▶ **Brief**: Copy out the entries that follow exactly, leaving every picture behind.

▶ **Data supplied**:
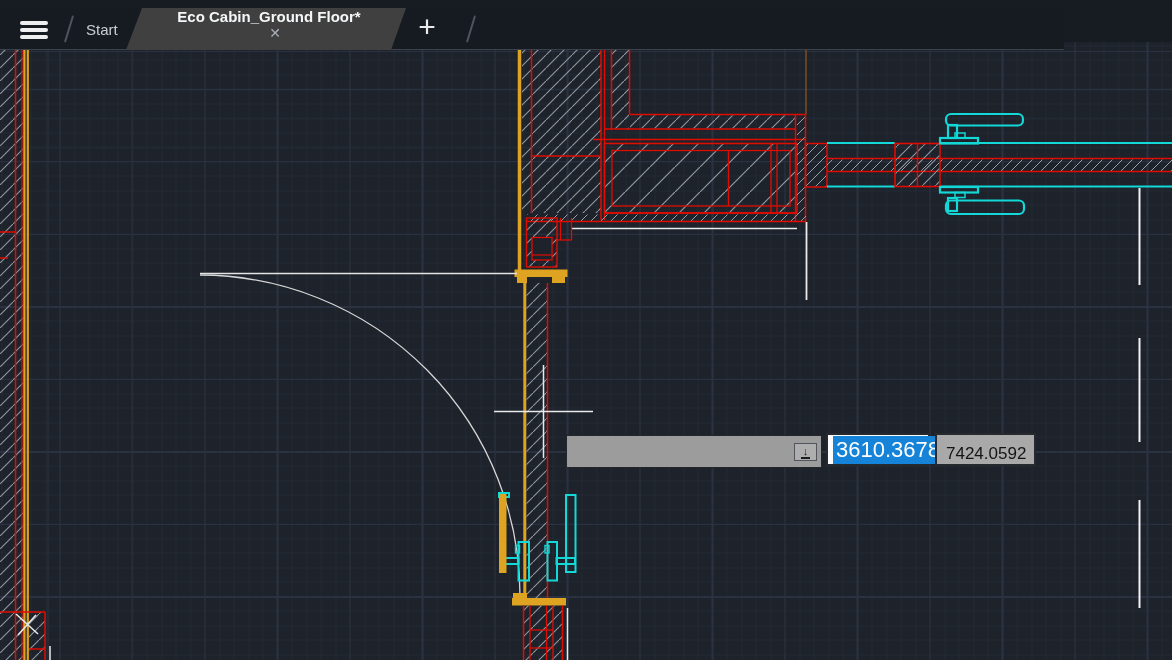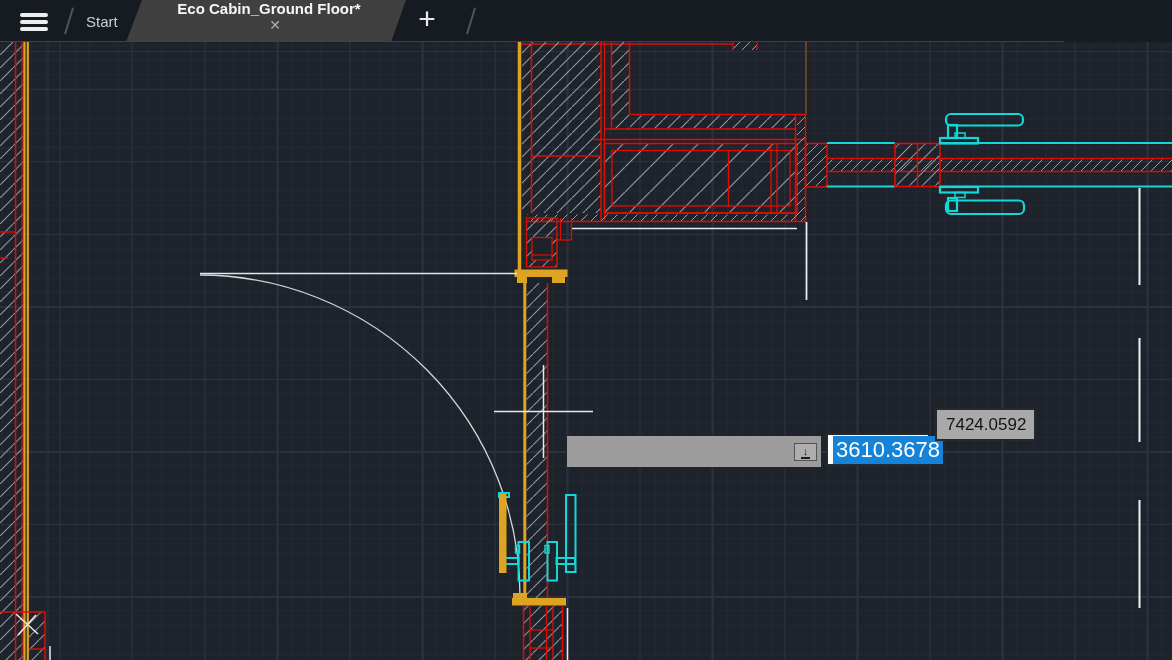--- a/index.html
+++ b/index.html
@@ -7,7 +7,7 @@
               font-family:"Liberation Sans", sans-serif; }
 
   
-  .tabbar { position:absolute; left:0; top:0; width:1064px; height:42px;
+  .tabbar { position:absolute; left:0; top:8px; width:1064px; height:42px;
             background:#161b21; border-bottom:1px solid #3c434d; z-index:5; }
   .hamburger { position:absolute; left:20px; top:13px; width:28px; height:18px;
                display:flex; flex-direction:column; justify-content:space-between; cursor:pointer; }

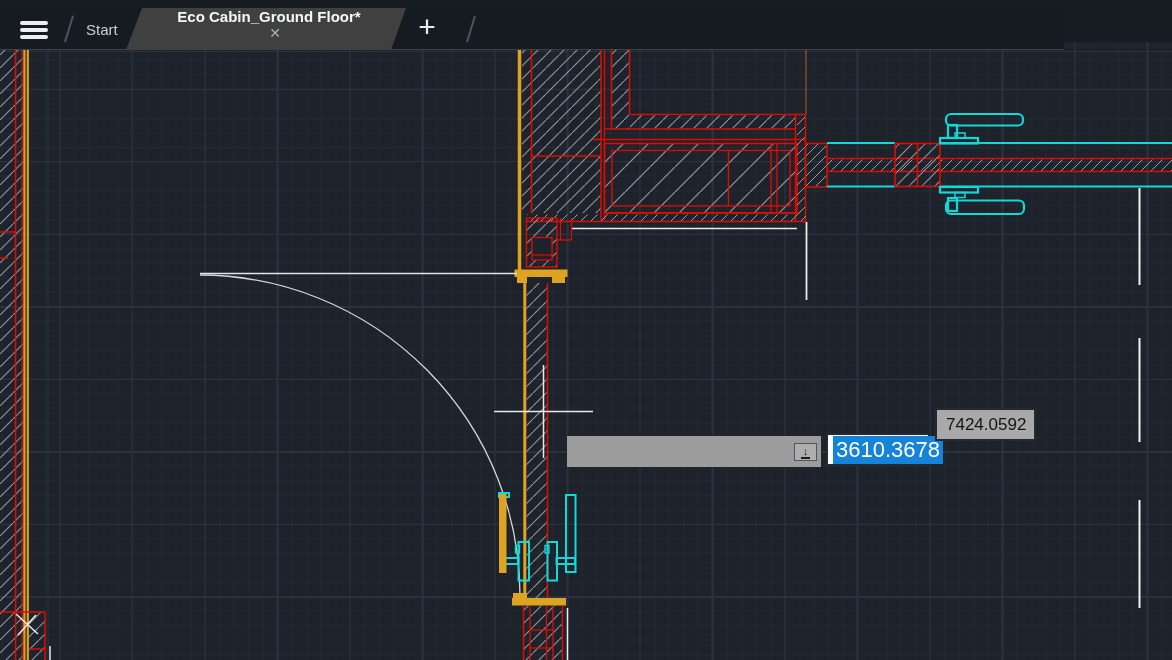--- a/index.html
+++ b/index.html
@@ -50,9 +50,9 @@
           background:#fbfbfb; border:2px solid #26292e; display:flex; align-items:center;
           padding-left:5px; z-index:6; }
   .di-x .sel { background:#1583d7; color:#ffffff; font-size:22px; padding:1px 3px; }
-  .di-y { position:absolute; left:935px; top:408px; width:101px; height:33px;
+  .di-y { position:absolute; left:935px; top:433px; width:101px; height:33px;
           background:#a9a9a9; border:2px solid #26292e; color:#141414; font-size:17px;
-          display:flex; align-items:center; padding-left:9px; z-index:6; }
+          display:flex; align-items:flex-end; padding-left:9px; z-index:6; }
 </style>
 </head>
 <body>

▶ **Completed exercise**:
--- a/index.html
+++ b/index.html
@@ -7,7 +7,7 @@
               font-family:"Liberation Sans", sans-serif; }
 
   
-  .tabbar { position:absolute; left:0; top:0; width:1064px; height:42px;
+  .tabbar { position:absolute; left:0; top:8px; width:1064px; height:42px;
             background:#161b21; border-bottom:1px solid #3c434d; z-index:5; }
   .hamburger { position:absolute; left:20px; top:13px; width:28px; height:18px;
                display:flex; flex-direction:column; justify-content:space-between; cursor:pointer; }

--- a/index.html
+++ b/index.html
@@ -50,9 +50,9 @@
           background:#fbfbfb; border:2px solid #26292e; display:flex; align-items:center;
           padding-left:5px; z-index:6; }
   .di-x .sel { background:#1583d7; color:#ffffff; font-size:22px; padding:1px 3px; }
-  .di-y { position:absolute; left:935px; top:408px; width:101px; height:33px;
+  .di-y { position:absolute; left:935px; top:433px; width:101px; height:33px;
           background:#a9a9a9; border:2px solid #26292e; color:#141414; font-size:17px;
-          display:flex; align-items:center; padding-left:9px; z-index:6; }
+          display:flex; align-items:flex-end; padding-left:9px; z-index:6; }
 </style>
 </head>
 <body>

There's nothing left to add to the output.